Сценическая история драматургии Уильяма Шекспира (Аникст) - страница 3

Даже на протяжении десятилетий расцвета ренессансного театра актерское искусство пережило значительные изменения. Достаточно сравнить риторическую напыщенность речей в трагедиях Марло и ранних хрониках Шекспира с драматически напряженным стилем зрелых трагедий Шекспира («Гамлет», «Отелло», «Король Лир», «Макбет»), чтобы стала очевидной и эволюция актерской техники. Точно так же, если для исполнения ранних комедий Шекспира («Комедия ошибок», «Укрощение строптивой») еще вполне подходили приемы фарсовой игры, то такие тонкие, изящные комедии, как «Сон в летнюю ночь», «Бесплодные усилия любви», «Как вам это понравится», требовали совсем иной сценической речи, жестикуляции, манер, и можно не сомневаться в том, что труппа лорда-камергера воспитала актеров, способных донести до зрителей шекспировские замыслы в трагедии и комедии.

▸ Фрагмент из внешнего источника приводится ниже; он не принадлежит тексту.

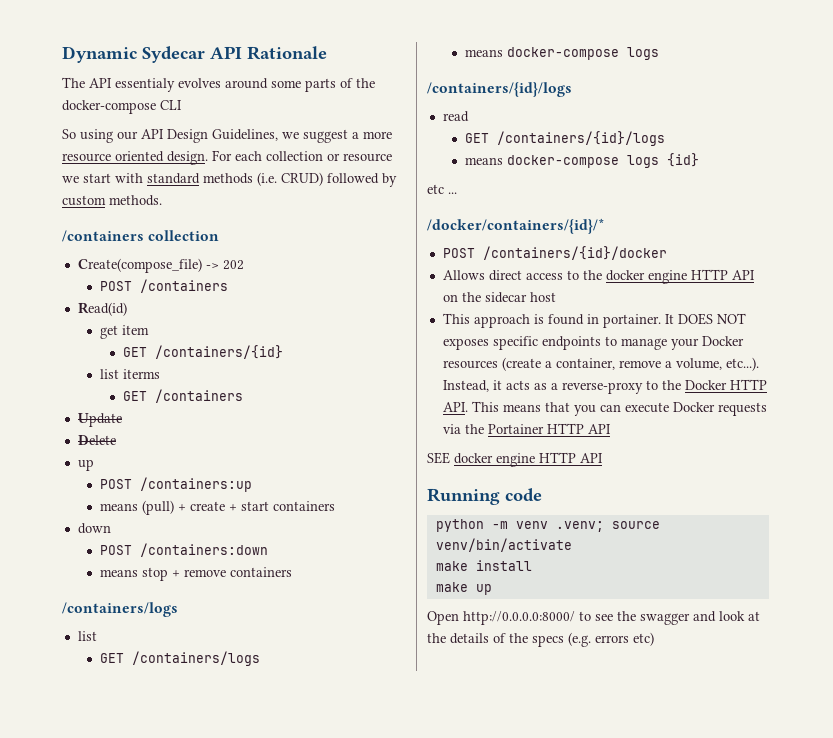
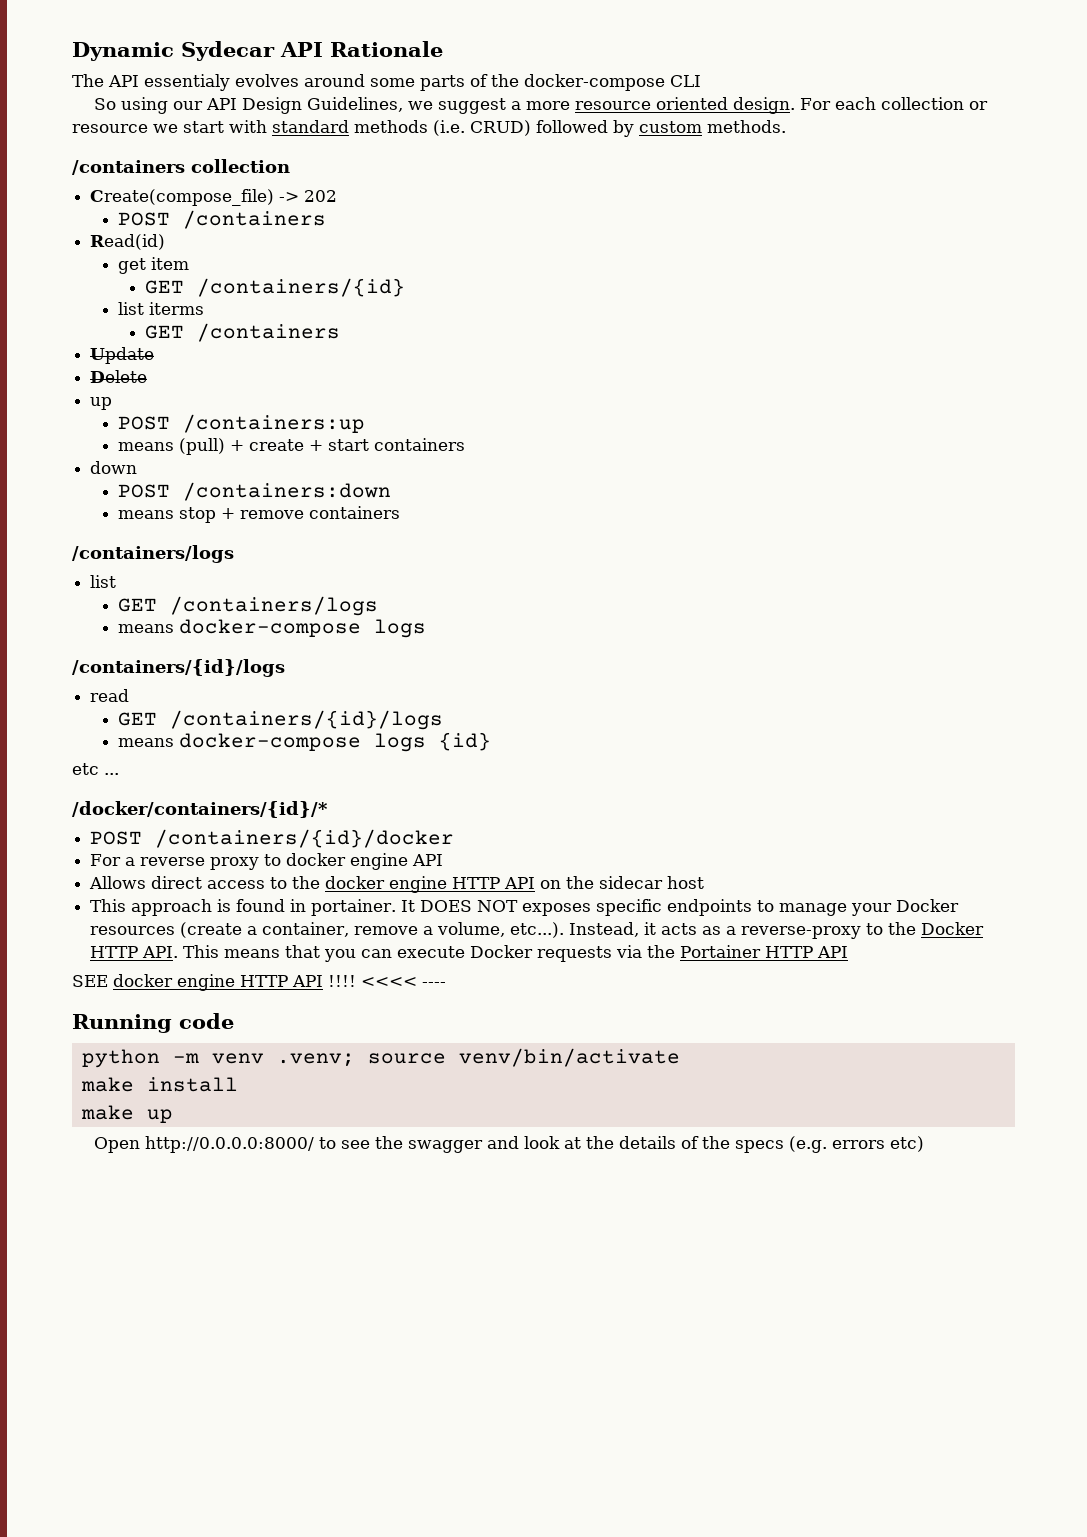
(667, 253) none -> [90,853,444,870] // For a reverse proxy to docker engine API
(603, 458) none -> [328,975,446,987] !!!! <<<< ----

Советы Гамлета актерам («Гамлет», III, 2) содержат, как известно, критику крикливой манеры раннего трагического стиля, когда актеры старались самого «Ирода переиродить» и «рвали страсть в клочки». Шекспир, однако, не ограничился критикой. В речи Гамлета есть и изложение положительных принципов сценического исполнения: «Сообразуйте действия с речью, речь с действием; причем особенно наблюдайте, чтобы не переступать простоты природы; ибо все, что так преувеличено, противно назначению лицедейства…»

Из этих слов нельзя, впрочем, сделать достаточно точных выводов о том, что понималось на театре времен Шекспира под «простотой природы». Едва ли мы ошибемся, предположив, что понятие о естественности сценического поведения отличалось от нашего и, во всяком случае, не означало просто воспроизведения бытовой речи и обыденных манер. Это не согласовалось бы со всем строем драматургии Шекспира, для которой характерна поэтическая приподнятость.

Наиболее достоверное свидетельство об актерском мастерстве эпохи дает нам характеристика Ричарда Бербеджа в «Кратком очерке английской сцены» (1600) Ричарда Флекно: «Он был восхитительный Протей, так совершенно перевоплощавшийся в своей роли и как бы сбрасывавший свое тело вместе со своим платьем; он никогда не становился самим собой, пока не кончалась пьеса… Он имел все данные превосходного оратора, оживлявшего каждое слово при его произношении, а свою речь — движением. Слушавшие его зачаровывались им, пока он говорил, и сожалели, когда он смолкал. Но и в последнем случае он все-таки оставался превосходным актером и никогда не выходил из своей роли, даже если кончал говорить, но всеми своими взглядами и жестами все время держался на высоте исполнения роли».